** Problem statement **
Return, character for character, the lines from the one bearing "[201,567,223,575] acts ->" through the end of the material. Omit everything before that line.

** Input data **
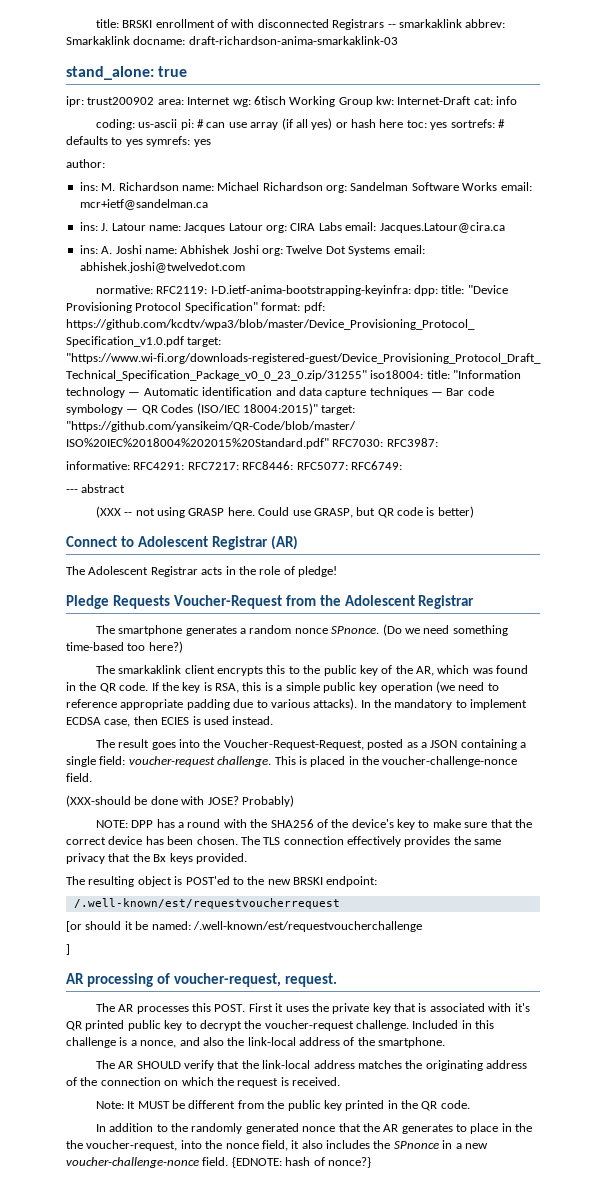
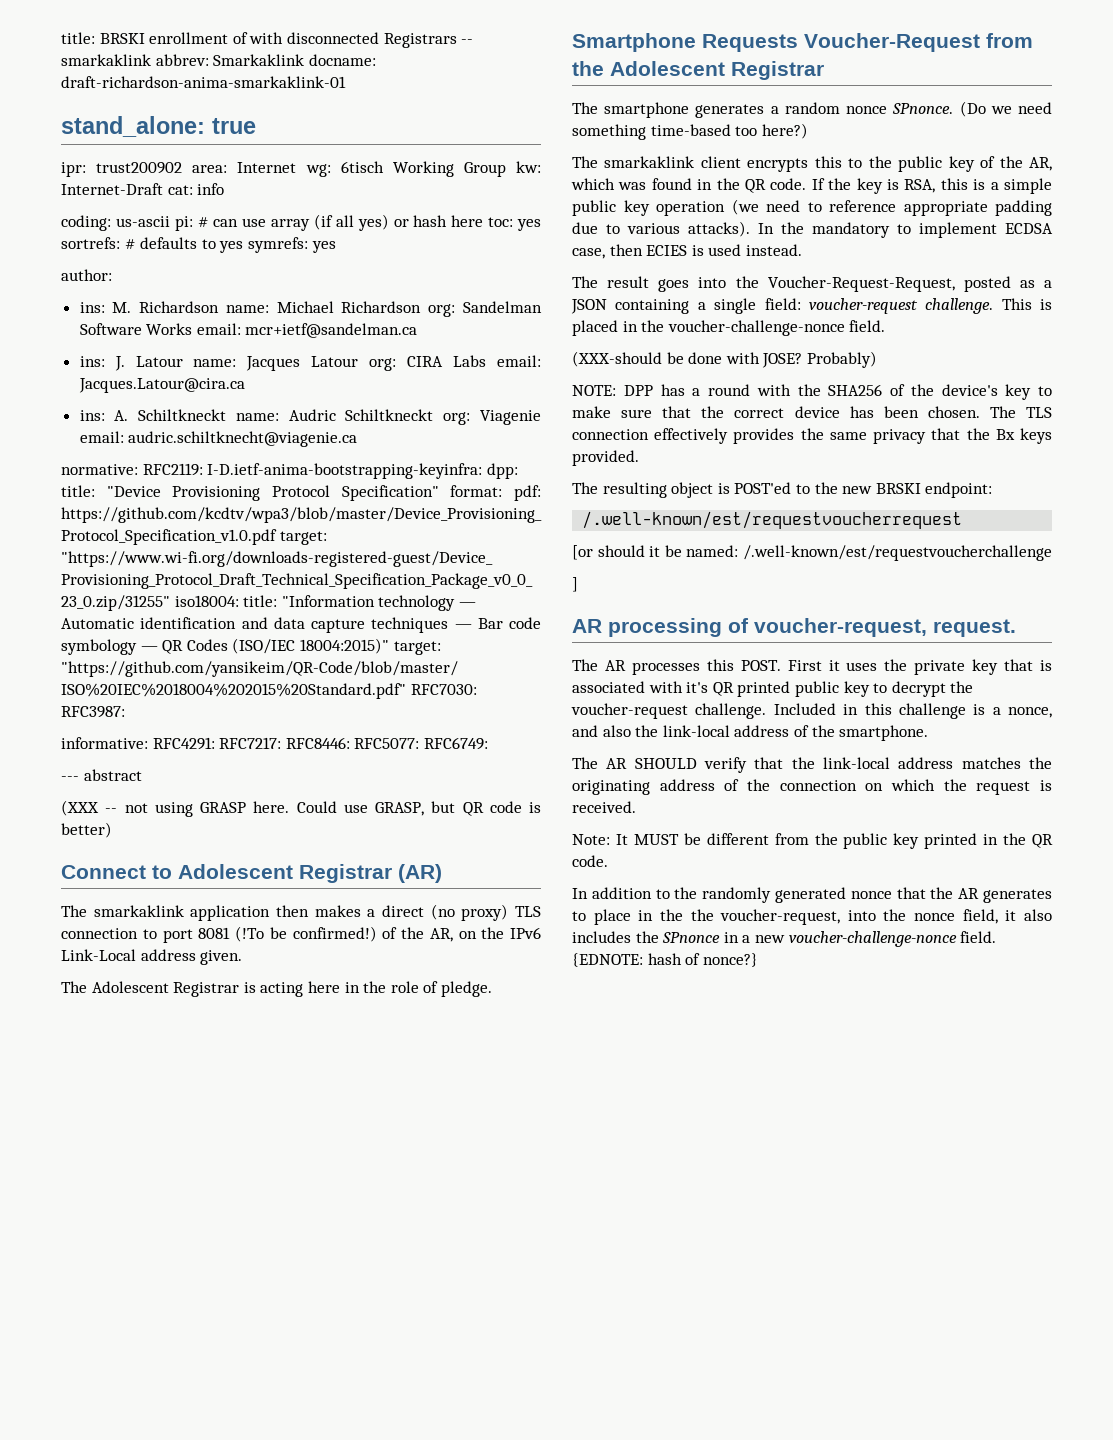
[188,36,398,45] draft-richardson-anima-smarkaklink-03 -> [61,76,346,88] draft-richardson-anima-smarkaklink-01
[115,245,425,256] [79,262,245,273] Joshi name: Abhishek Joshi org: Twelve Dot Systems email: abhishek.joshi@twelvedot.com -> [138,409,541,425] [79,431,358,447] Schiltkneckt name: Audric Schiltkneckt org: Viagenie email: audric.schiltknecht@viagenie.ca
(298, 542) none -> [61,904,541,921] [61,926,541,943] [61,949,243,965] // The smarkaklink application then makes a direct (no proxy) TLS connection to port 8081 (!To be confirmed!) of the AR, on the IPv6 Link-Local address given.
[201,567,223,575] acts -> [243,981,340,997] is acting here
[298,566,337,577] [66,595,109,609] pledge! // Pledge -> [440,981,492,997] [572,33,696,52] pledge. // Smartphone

** Your solution **
[201,567,223,575] acts -> [243,981,340,997] is acting here
[298,566,337,577] [66,595,109,609] pledge! // Pledge -> [440,981,492,997] [572,33,696,52] pledge. // Smartphone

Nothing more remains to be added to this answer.